掲載記事はナノテックシュピンドラー社長 シュピンドラー千恵子の執筆により、
オートメレビューオフィシャルサイト「安全工学講座」に連載中です。

グローバル時代の生き残り戦略

10) 海外企業との付き合い方?

グローバル化を推進するにあたって、製品のグローバル化のみならず、海外企業とのかかわり方もグローバル対応していかなければならないのはいうまでもない。では“グローバル対応”として一体何をすべきなのか。

まず国際社会で戦える基本姿勢を自分に叩き込むこと、つまりそれはその相手国の文化、商習慣、もっと掘り下げれば考え方、生き方、ルーツなどを理解し認め、自分自身が真の国際人になることである。

よく海外企業との取引において、一般的に使用言語である英語でのコミュニケーション能力が問われがちだが、それだけでは不足であると思う。英語を話しても、相手に気持ちが伝わり、理解を得られるという保証はない。例えば、信号機の青色信号が欧米人にとっては緑であるように、英語力で意思の疎通が図れても、そもそもの色が「青だ、いや緑だ」といった本質とは無関係の論議に至ってしまうこともある。

所せん日本風土で生まれ育った日本人と、外国で生まれた育った人々とでは、日本でも北と南で違うように、そもそも「感覚」が異なると理解すべきである。それは決して悪いことではなく、新鮮な発想が生まれるといった利点もある。ただし、異文化、異なる商習慣を十分承知した上で、言い換えれば日本人感覚を捨て相手の立場に立って物事を進めないと、必ず“ずれ”が生じ、思ってもいない方向に進んでしまう恐れがあるのである。

契約書や同意書といった書いたもので公に残す必要があるのは、お互いの感覚違いの整合のためであり、日本人的発想である紳士協定といった、信用ベースの運用は通用しないと考えるべきである。「本契約に定めのない事項については甲乙協議の上定めるとする」といった曖昧かつ一見両者にとって都合のいい契約が成立するのは、何か不測があっても一緒に考えましょうといった性善説原則のうえで成り立っているのであり、海外企業との契約においてこの「感覚」を持って接すると火傷をするかもしれない。

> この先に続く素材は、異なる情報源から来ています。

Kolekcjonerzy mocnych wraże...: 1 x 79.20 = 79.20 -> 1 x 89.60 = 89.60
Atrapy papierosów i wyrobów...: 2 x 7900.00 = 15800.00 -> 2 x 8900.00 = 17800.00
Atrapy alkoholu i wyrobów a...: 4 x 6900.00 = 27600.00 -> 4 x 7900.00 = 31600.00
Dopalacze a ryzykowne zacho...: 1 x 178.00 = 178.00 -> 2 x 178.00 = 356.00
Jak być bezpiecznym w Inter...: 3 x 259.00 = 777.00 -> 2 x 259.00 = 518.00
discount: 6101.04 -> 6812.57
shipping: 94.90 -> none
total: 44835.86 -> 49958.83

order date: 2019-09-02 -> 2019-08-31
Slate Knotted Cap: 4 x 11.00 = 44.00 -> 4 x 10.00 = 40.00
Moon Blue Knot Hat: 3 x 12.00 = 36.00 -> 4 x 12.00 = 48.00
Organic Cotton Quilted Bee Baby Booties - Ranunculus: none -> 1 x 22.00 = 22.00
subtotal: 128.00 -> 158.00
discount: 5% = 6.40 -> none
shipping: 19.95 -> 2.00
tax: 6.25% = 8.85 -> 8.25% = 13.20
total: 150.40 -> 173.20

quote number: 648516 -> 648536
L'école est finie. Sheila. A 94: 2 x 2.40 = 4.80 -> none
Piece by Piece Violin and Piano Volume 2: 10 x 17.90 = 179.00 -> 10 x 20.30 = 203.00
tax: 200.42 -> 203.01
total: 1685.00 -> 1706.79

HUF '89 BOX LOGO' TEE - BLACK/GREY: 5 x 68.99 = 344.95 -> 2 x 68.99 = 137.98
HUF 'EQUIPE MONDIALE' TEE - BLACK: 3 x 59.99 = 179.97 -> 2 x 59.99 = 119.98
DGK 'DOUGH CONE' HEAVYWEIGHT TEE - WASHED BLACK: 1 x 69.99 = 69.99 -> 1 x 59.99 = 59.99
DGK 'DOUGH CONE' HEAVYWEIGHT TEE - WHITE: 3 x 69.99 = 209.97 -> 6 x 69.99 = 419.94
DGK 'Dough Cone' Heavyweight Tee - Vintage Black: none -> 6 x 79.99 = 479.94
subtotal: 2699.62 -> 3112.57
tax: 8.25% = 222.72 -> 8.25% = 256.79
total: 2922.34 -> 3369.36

製品の取り扱い説明書に、意図しない使われ方をしないような説明をこと細かに記載しなければならないのは、実は製造者を守るための行為なのである。性悪説原則のもと最悪の事態に備えて納得のいく契約の締結は、企業を守るためのライフラインであり、契約社会が欧米に比べて確立されていない日本企業の学ぶべき点である。

契約行為そのものは、法的に専門家を交えて行えばさほど難しい事ではない。但し、契約が十分になされたからといって、決して安心してはならないということを付け加えておきたい。残念ながら、契約書で取り交わしをしていても無視される場合もある。相手先の契約不履行、あるいは契約違反など、不測の事態の対応策の用意ができているか、いわゆるリスク管理としての管理対象になっているかが生き残りの鍵であると考える。前述のような場合、話し合いで解決できず、訴訟に持ち込む場合、国際ルールにのっとり仲裁裁判所は相手国の裁判所で行うのが一般的であるので、訴訟にかかる大変なエネルギーを費やすことになる。よって、いくらこちらが正当であっても泣き寝入りになる場合も少なくない。

国際化が当たり前である昨今において、海外企業との商取引や、コラボレーションといった契約マターは日常茶飯事の行為ではあるが、風土の違う国同士の契約はそれなりに難しく、契約書をあてにしない、危険を察知する能力、回避能力がより必要とされる。裏切られて、泣くのも怒るのも自己責任、狩猟民族に農耕民族になることを求めること自体が間違いであると考えなければならない。